▶ EXERCISE GOAL
Restate exactly the lines that run from the start of the records below to the line containing "Ryland Knit - White", counting both ends, and nothing else; pictures stay out.

(Edit tracking data)
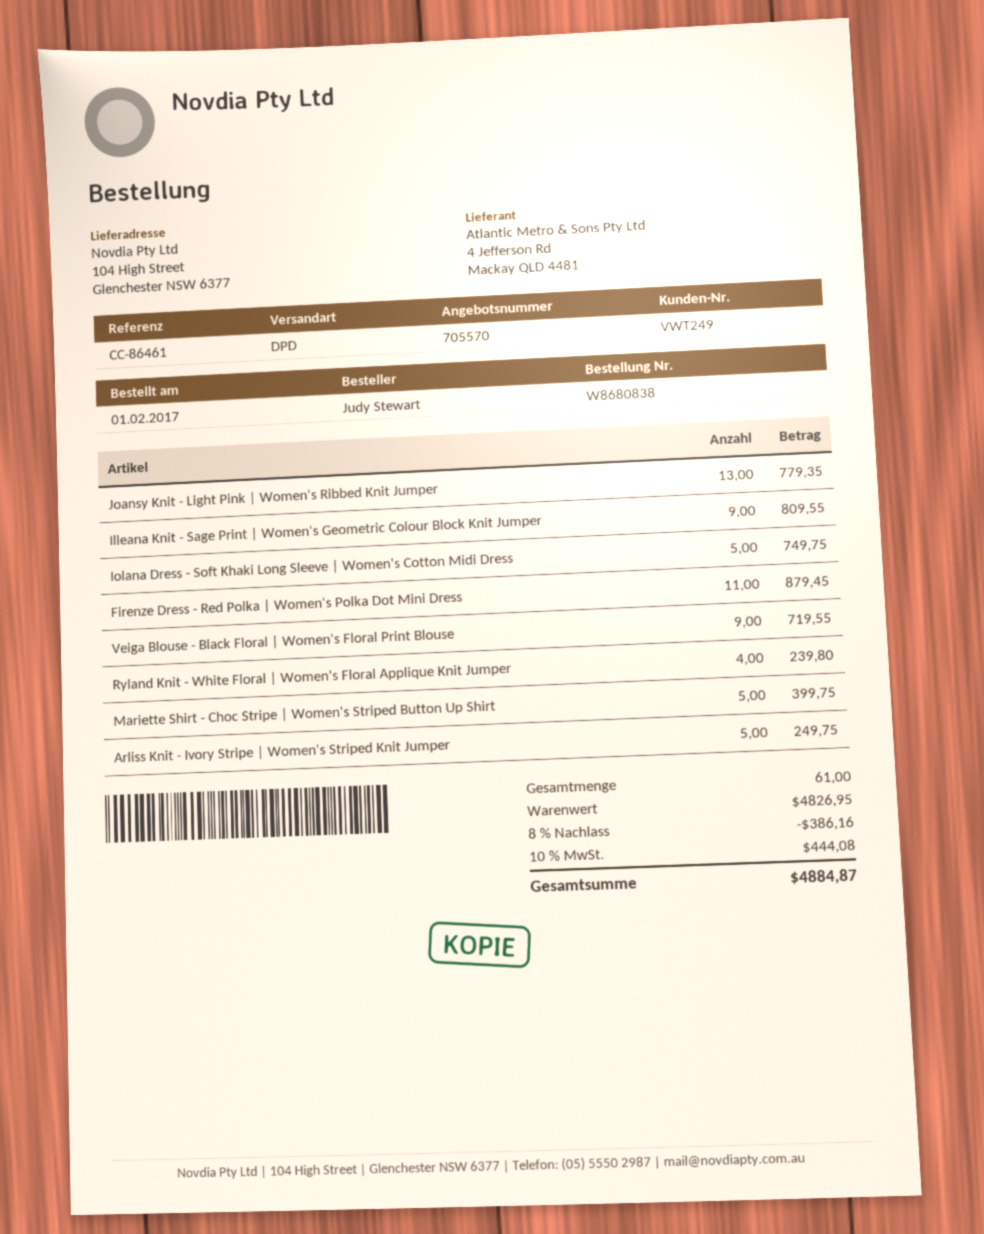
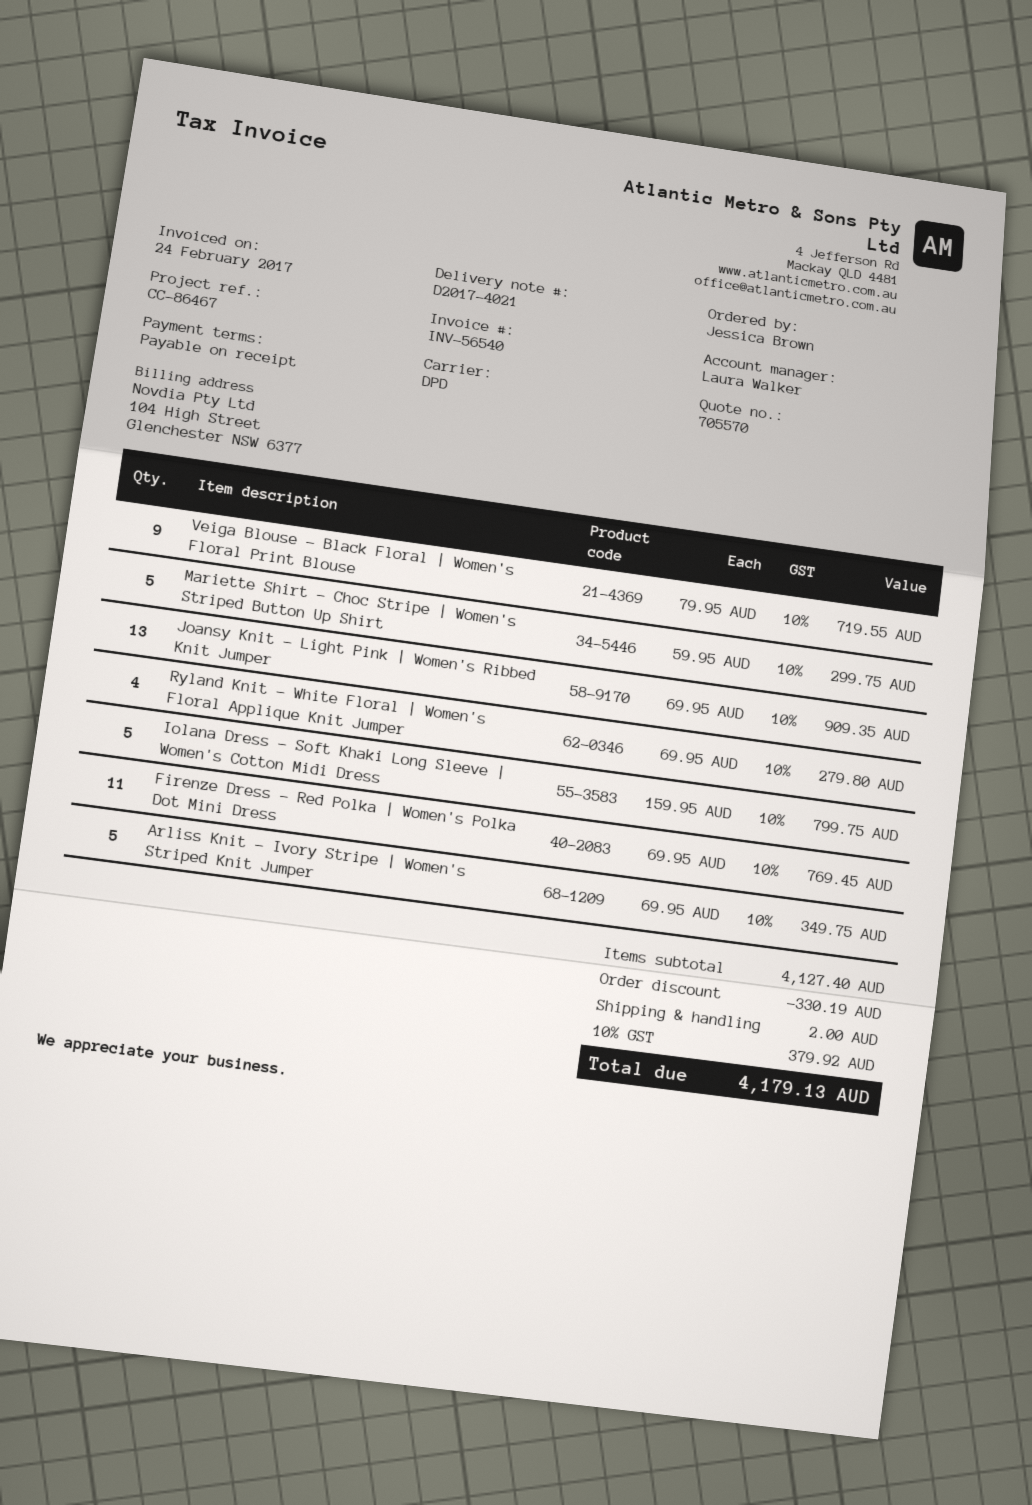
reference: CC-86461 -> CC-86467
ordered by: Judy Stewart -> Jessica Brown
Joansy Knit - Light Pink | Women's Ribbed Knit Jumper: 13 for 779.35 -> 13 for 909.35
Illeana Knit - Sage Print | Women's Geometric Colour Block Knit Jumper: 9 for 809.55 -> none
Iolana Dress - Soft Khaki Long Sleeve | Women's Cotton Midi Dress: 5 for 749.75 -> 5 for 799.75
Firenze Dress - Red Polka | Women's Polka Dot Mini Dress: 11 for 879.45 -> 11 for 769.45
Ryland Knit - White Floral | Women's Floral Applique Knit Jumper: 4 for 239.80 -> 4 for 279.80
Mariette Shirt - Choc Stripe | Women's Striped Button Up Shirt: 5 for 399.75 -> 5 for 299.75
Arliss Knit - Ivory Stripe | Women's Striped Knit Jumper: 5 for 249.75 -> 5 for 349.75
subtotal: 4826.95 -> 4127.40
discount: 386.16 -> 330.19
shipping: none -> 2.00
tax: 10% = 444.08 -> 10% = 379.92
total: 4884.87 -> 4179.13

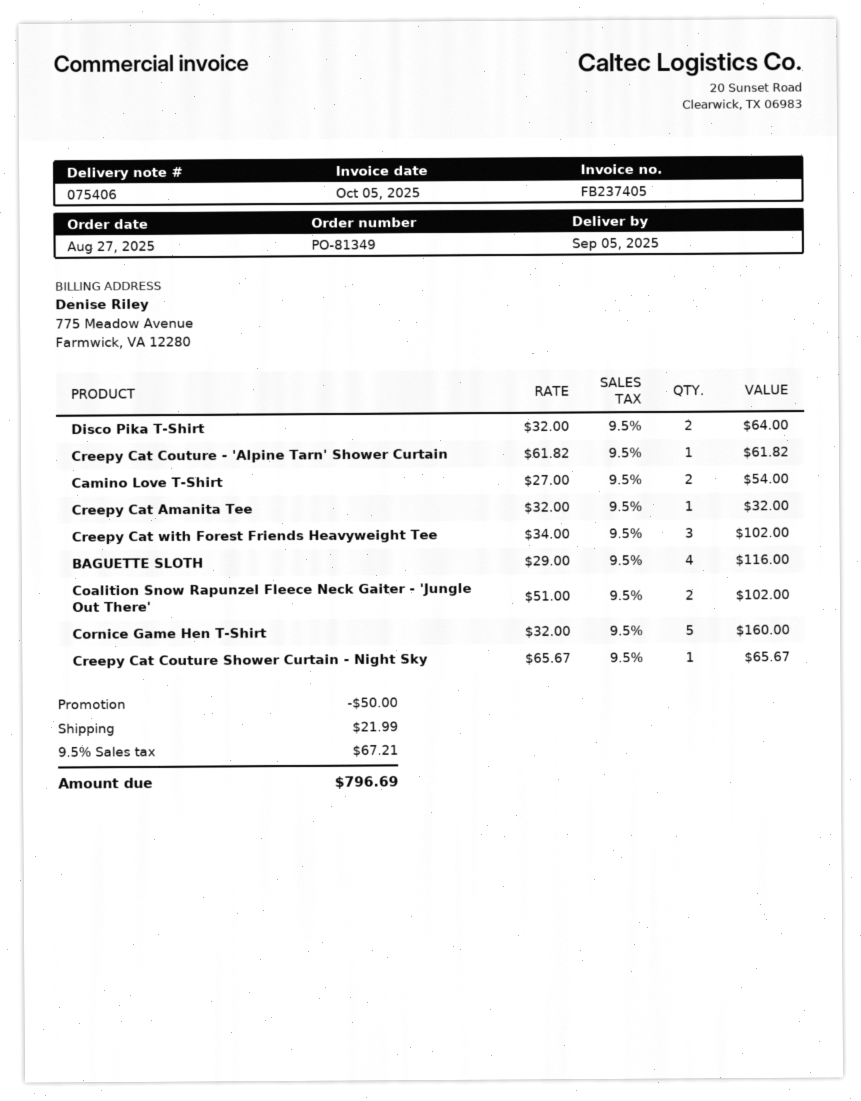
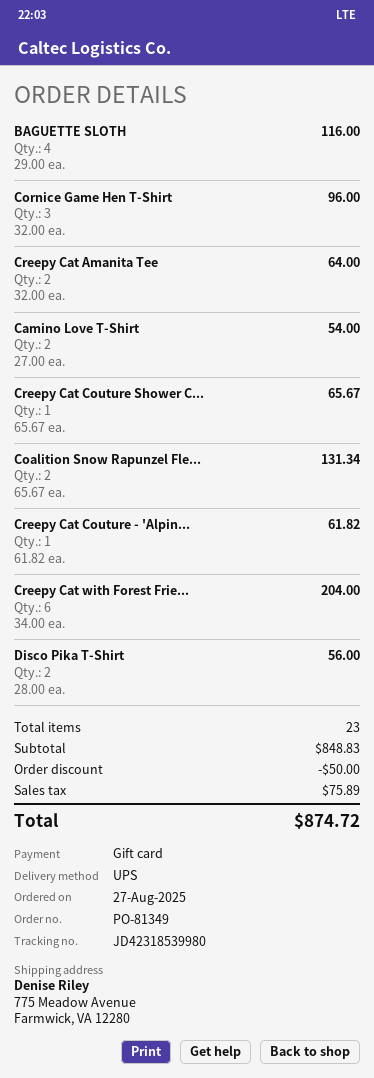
Disco Pika T-Shirt: 2 x 32.00 = 64.00 -> 2 x 28.00 = 56.00
Creepy Cat Amanita Tee: 1 x 32.00 = 32.00 -> 2 x 32.00 = 64.00
Creepy Cat with Forest Friends Heavyweight Tee: 3 x 34.00 = 102.00 -> 6 x 34.00 = 204.00
Coalition Snow Rapunzel Fleece Neck Gaiter - 'Jungle Out There': 2 x 51.00 = 102.00 -> 2 x 65.67 = 131.34
Cornice Game Hen T-Shirt: 5 x 32.00 = 160.00 -> 3 x 32.00 = 96.00
shipping: 21.99 -> none
tax: 67.21 -> 75.89
total: 796.69 -> 874.72

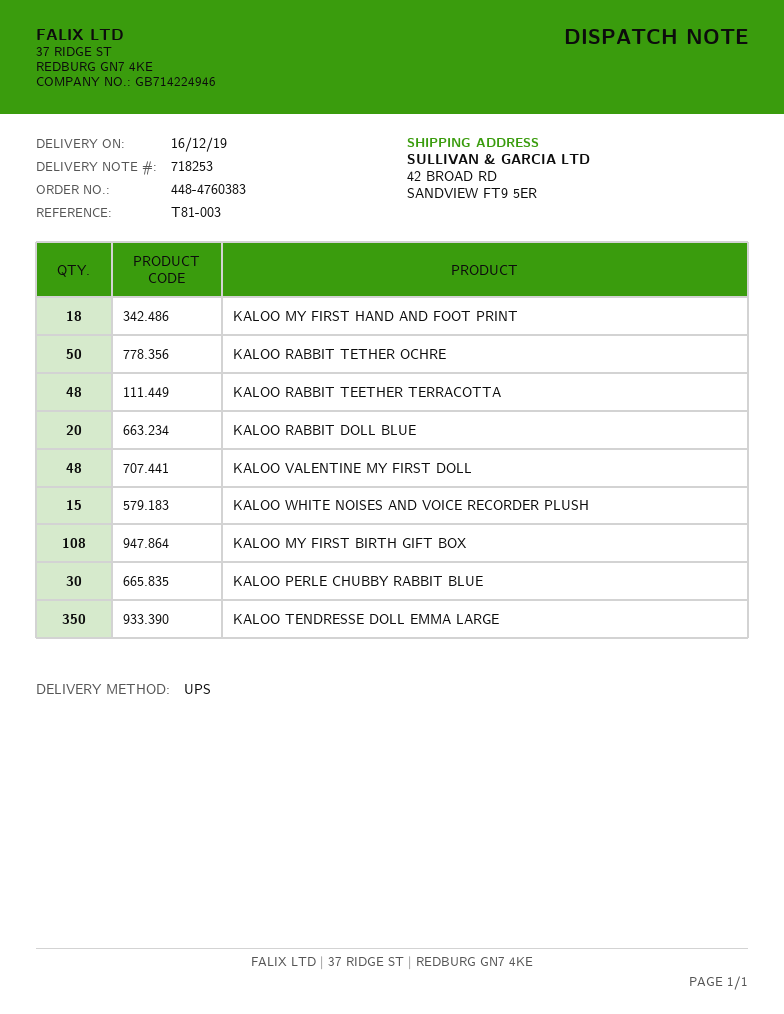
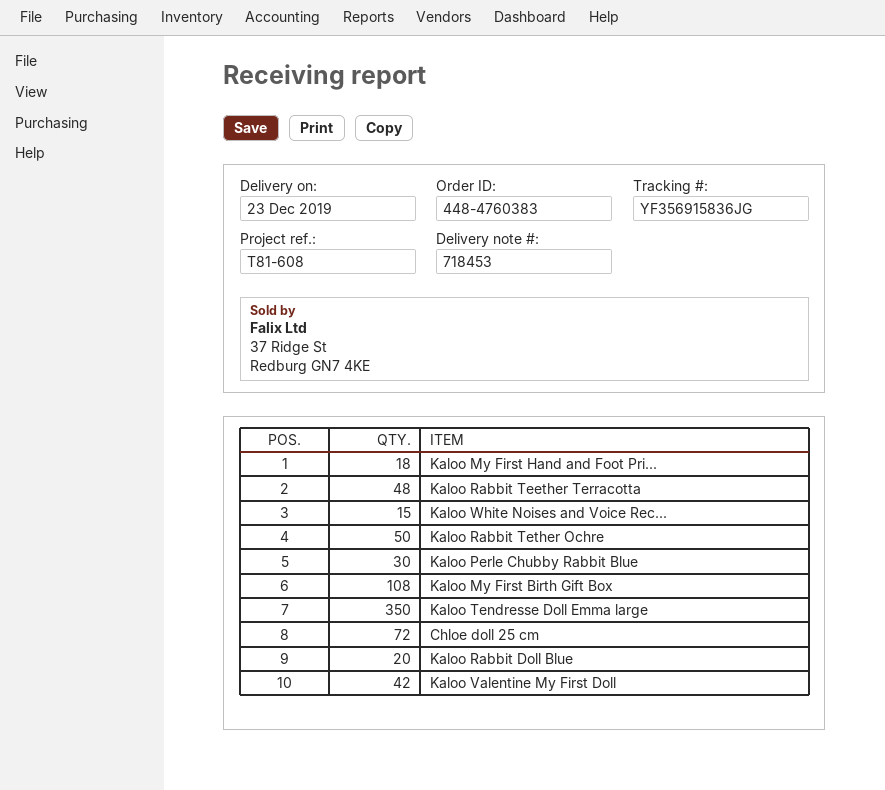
delivery note number: 718253 -> 718453
delivery date: 2019-12-16 -> 2019-12-23
reference: T81-003 -> T81-608
KALOO VALENTINE MY FIRST DOLL: 48 -> 42
Chloe doll 25 cm: none -> 72

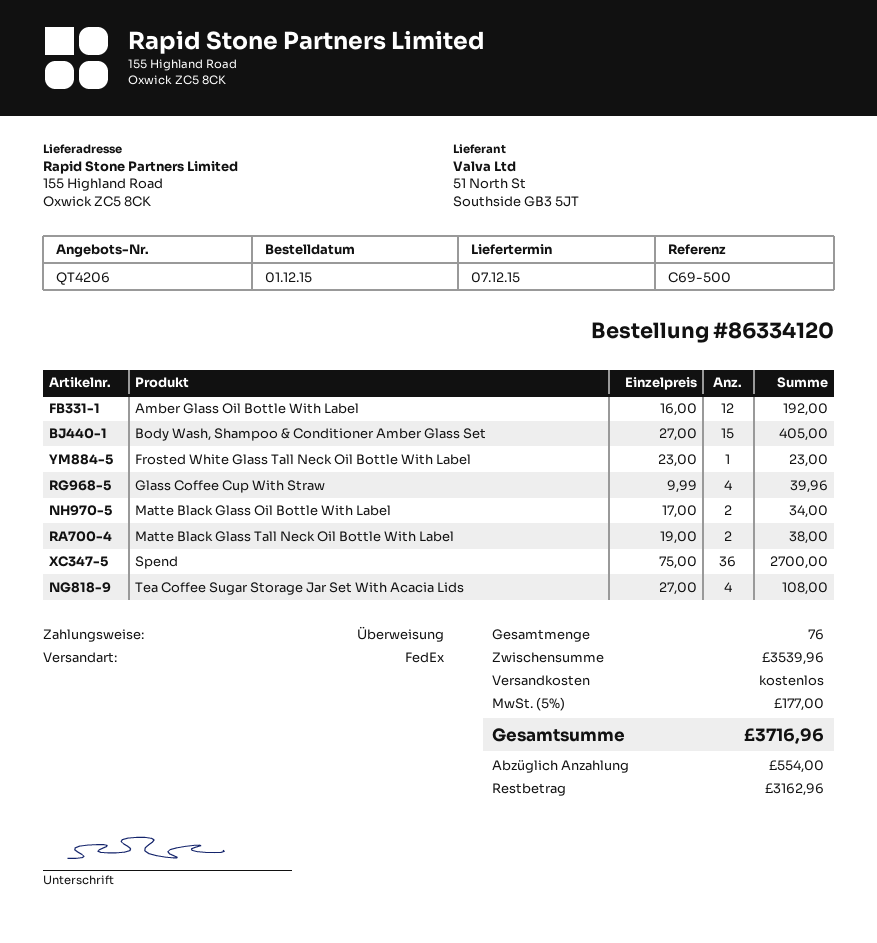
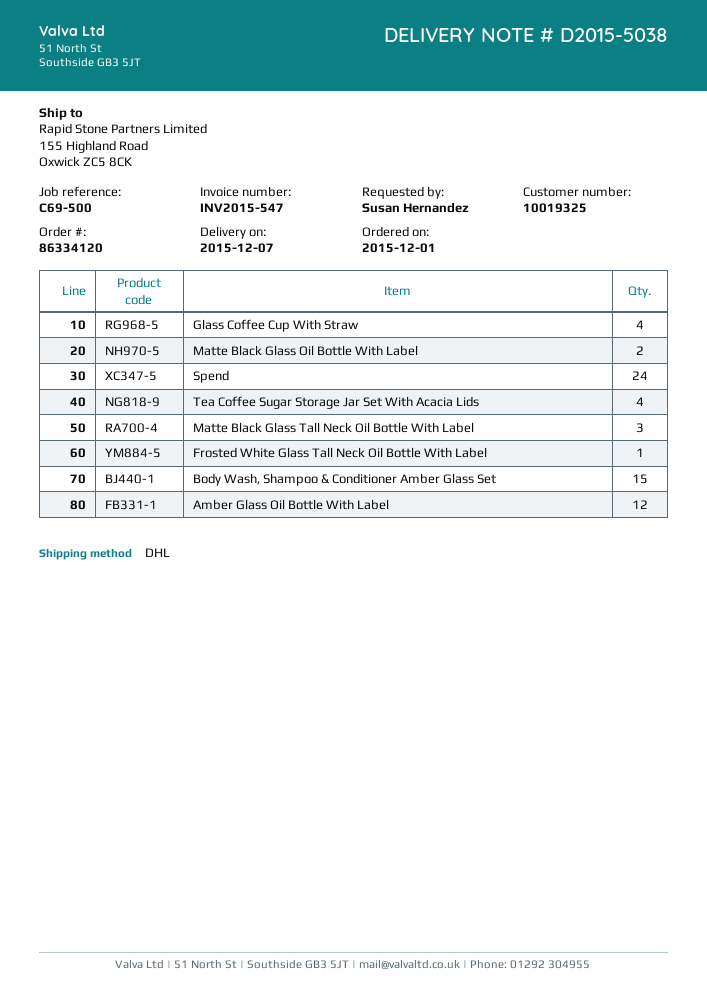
shipping method: FedEx -> DHL
Matte Black Glass Tall Neck Oil Bottle With Label: 2 -> 3
Spend: 36 -> 24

▶ SOLUTION TO THIS TASK
reference: CC-86461 -> CC-86467
ordered by: Judy Stewart -> Jessica Brown
Joansy Knit - Light Pink | Women's Ribbed Knit Jumper: 13 for 779.35 -> 13 for 909.35
Illeana Knit - Sage Print | Women's Geometric Colour Block Knit Jumper: 9 for 809.55 -> none
Iolana Dress - Soft Khaki Long Sleeve | Women's Cotton Midi Dress: 5 for 749.75 -> 5 for 799.75
Firenze Dress - Red Polka | Women's Polka Dot Mini Dress: 11 for 879.45 -> 11 for 769.45
Ryland Knit - White Floral | Women's Floral Applique Knit Jumper: 4 for 239.80 -> 4 for 279.80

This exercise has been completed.